Contains functions that an OrtEp implements to specify the computation for an operator kernel. More...

#include <onnxruntime_ep_c_api.h>

Public Member Functions
OrtStatus *	Compute (OrtKernelImpl this_ptr, OrtKernelContext context)
	Computation function called to execute the kernel on an EP.

OrtStatus *	PrePackWeight (OrtKernelImpl this_ptr, const OrtValue tensor, int input_index, OrtAllocator allocator, OrtSharedPrePackedWeightCache prepacked_weight_cache, bool *is_packed)
	Optional function to pre-pack a constant tensor (i.e., a weight) to the kernel's preferred data layout.

OrtStatus *	SetSharedPrePackedWeight (OrtKernelImpl this_ptr, const void const buffer_data_ptrs, const size_t buffer_data_sizes, size_t num_buffers, int input_index)
	Optional function that receives data for a shared pre-packed weight from ORT.

Public Attributes
uint32_t	ort_version_supported
	Must be initialized to ORT_API_VERSION.

uint32_t	flags
	EP must initialize to 0. Used internally by ORT.

void(*	Release )(OrtKernelImpl *this_ptr)
	Called by ORT to release the OrtKernelImpl instance and its resources.

Detailed Description

Contains functions that an OrtEp implements to specify the computation for an operator kernel.

Since: Version 1.24.

Member Function Documentation

◆ Compute()

OrtStatus * OrtKernelImpl::Compute	(	OrtKernelImpl *	this_ptr,
		OrtKernelContext *	context
	)

Computation function called to execute the kernel on an EP.

Note: Implementation of this function is required.

Parameters

[in]	this_ptr	The OrtKernelImpl instance.
[in]	context	The OrtKernelContext instance that provides access to the inputs and outputs.

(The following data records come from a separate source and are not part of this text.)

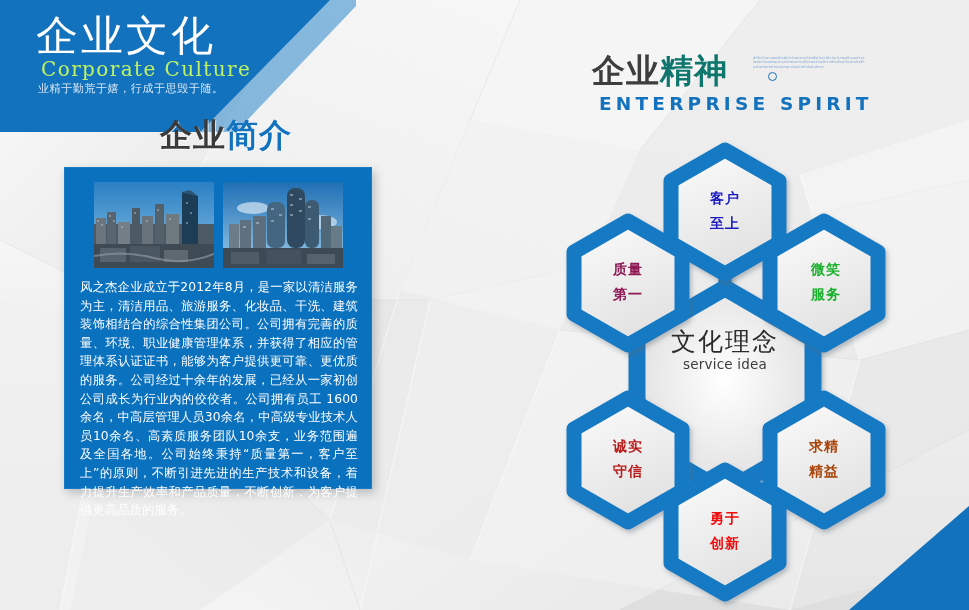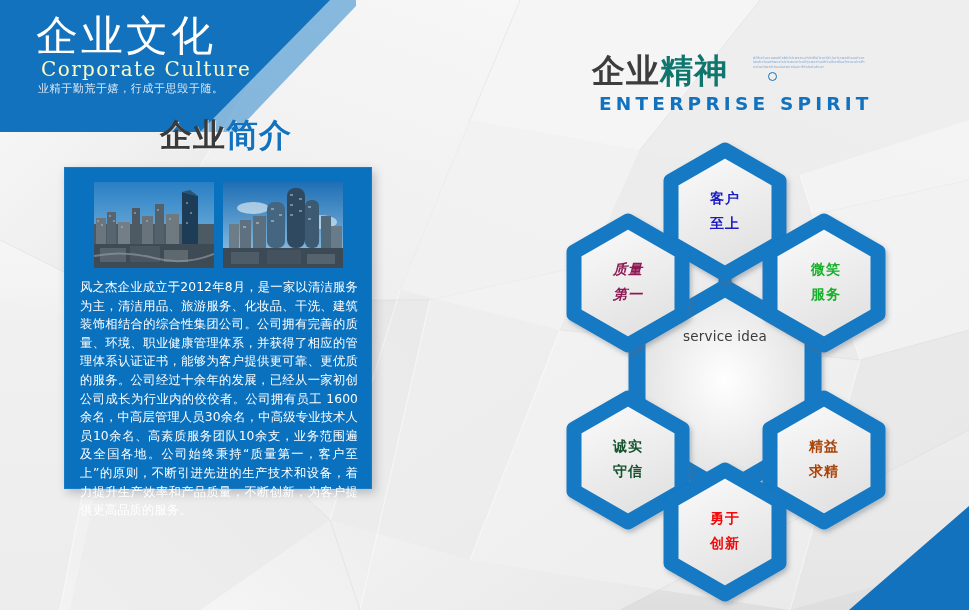--- a/index.html
+++ b/index.html
@@ -30,7 +30,7 @@
   #banner-sub{
     position:absolute;left:41px;top:58px;
     font-family:"DejaVu Serif","Liberation Serif",serif;
-    font-size:20px;line-height:22px;color:#fef9c3;letter-spacing:1.4px;
+    font-size:20px;line-height:22px;color:#bef264;letter-spacing:1.4px;
     white-space:nowrap;
   }
   #banner-motto{

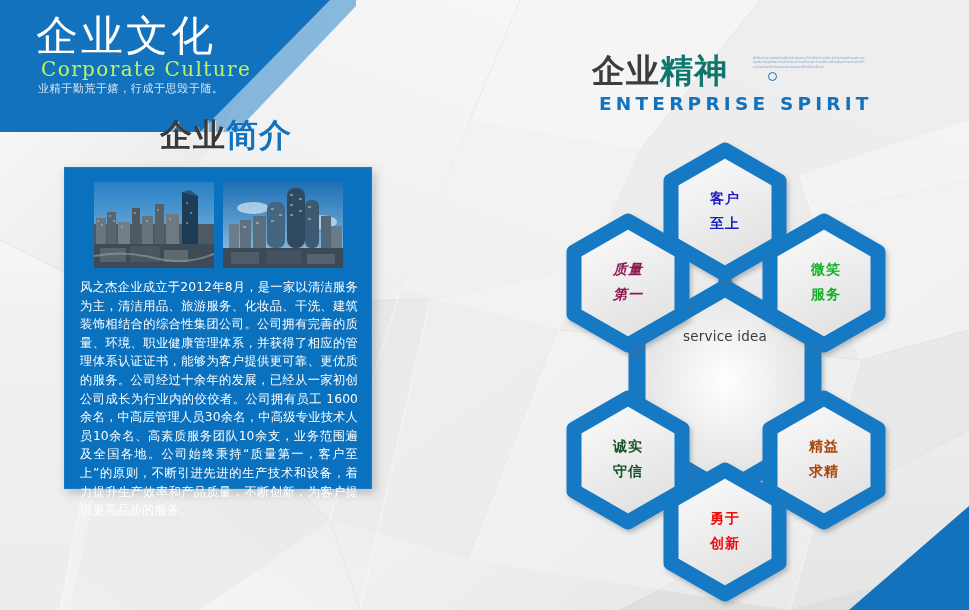--- a/index.html
+++ b/index.html
@@ -348,7 +348,7 @@
       <span class="l">客户</span>
       <span class="l">至上</span>
     </div>
-    <div class="hexlabel sat-label" style="left: 98px; top: 147px; width: 100px; color: rgb(142, 26, 85); font-style: italic;">
+    <div class="hexlabel sat-label" style="left: 98px; top: 147px; width: 100px; color: rgb(142, 26, 85);">
       <span class="l">质量</span>
       <span class="l">第一</span>
     </div>

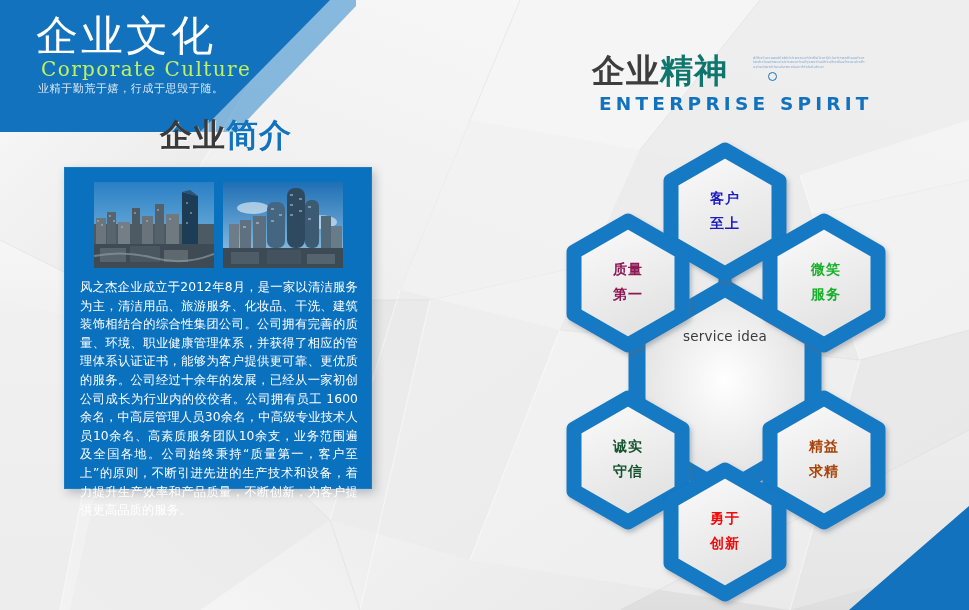--- a/index.html
+++ b/index.html
@@ -341,6 +341,7 @@
     </svg>
 
     <div class="hexlabel" style="left:145px;top:218px;width:200px;">
+      <span class="l" id="label-center-cn">文化理念</span>
       <span class="l" id="label-center-en">service idea</span>
     </div>
 

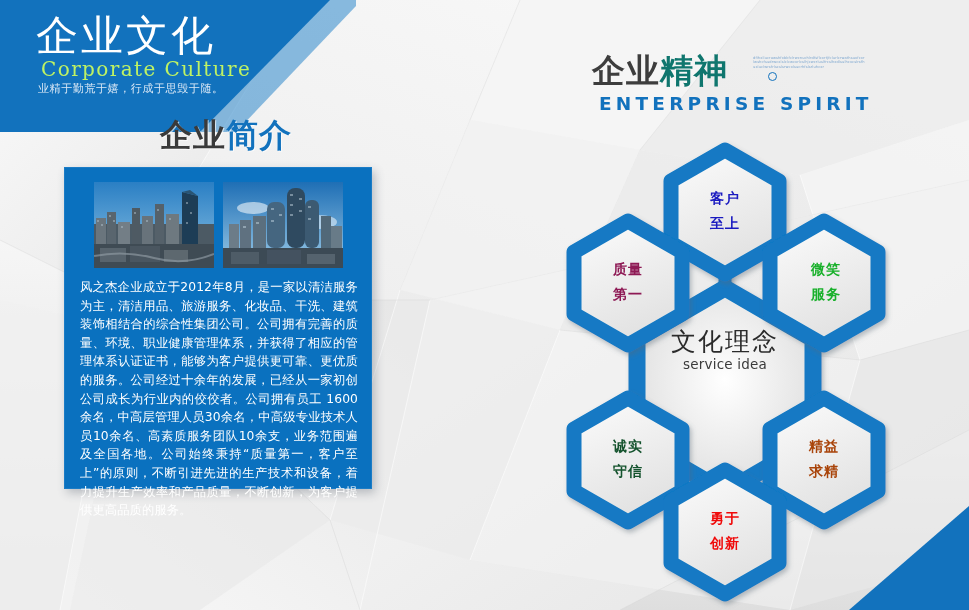--- a/index.html
+++ b/index.html
@@ -365,7 +365,7 @@
       <span class="l">勇于</span>
       <span class="l">创新</span>
     </div>
-    <div class="hexlabel sat-label" style="left: 98px; top: 324px; width: 100px; color: #14532d;">
+    <div class="hexlabel sat-label" style="left: 98px; top: 324px; width: 100px; color: #b91c1c;">
       <span class="l">诚实</span>
       <span class="l">守信</span>
     </div>

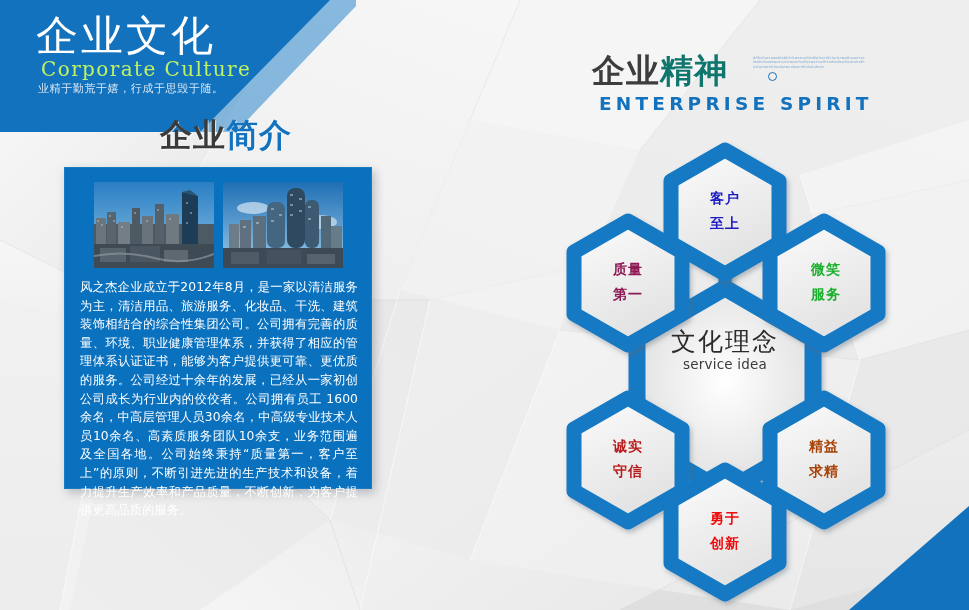--- a/index.html
+++ b/index.html
@@ -358,8 +358,8 @@
       <span class="l">服务</span>
     </div>
     <div class="hexlabel sat-label" style="left: 294px; top: 324px; width: 100px; color: rgb(169, 68, 10);">
+      <span class="l">求精</span>
       <span class="l">精益</span>
-      <span class="l">求精</span>
     </div>
     <div class="hexlabel sat-label" style="left: 195px; top: 396px; width: 100px; color: rgb(240, 10, 10);">
       <span class="l">勇于</span>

Returns: If no error, nullptr will be returned. If there is an error, a pointer to an OrtStatus that contains error details will be returned. Use OrtApi::ReleaseStatus to free this pointer.

Since: Version 1.24.

◆ PrePackWeight()

OrtStatus * OrtKernelImpl::PrePackWeight	(	OrtKernelImpl *	this_ptr,
		const OrtValue *	tensor,
		int	input_index,
		OrtAllocator *	allocator,
		OrtSharedPrePackedWeightCache *	prepacked_weight_cache,
		bool *	is_packed
	)

Optional function to pre-pack a constant tensor (i.e., a weight) to the kernel's preferred data layout.

For example, a Conv kernel can define this function to pack input W to the channel-last data layout before inference.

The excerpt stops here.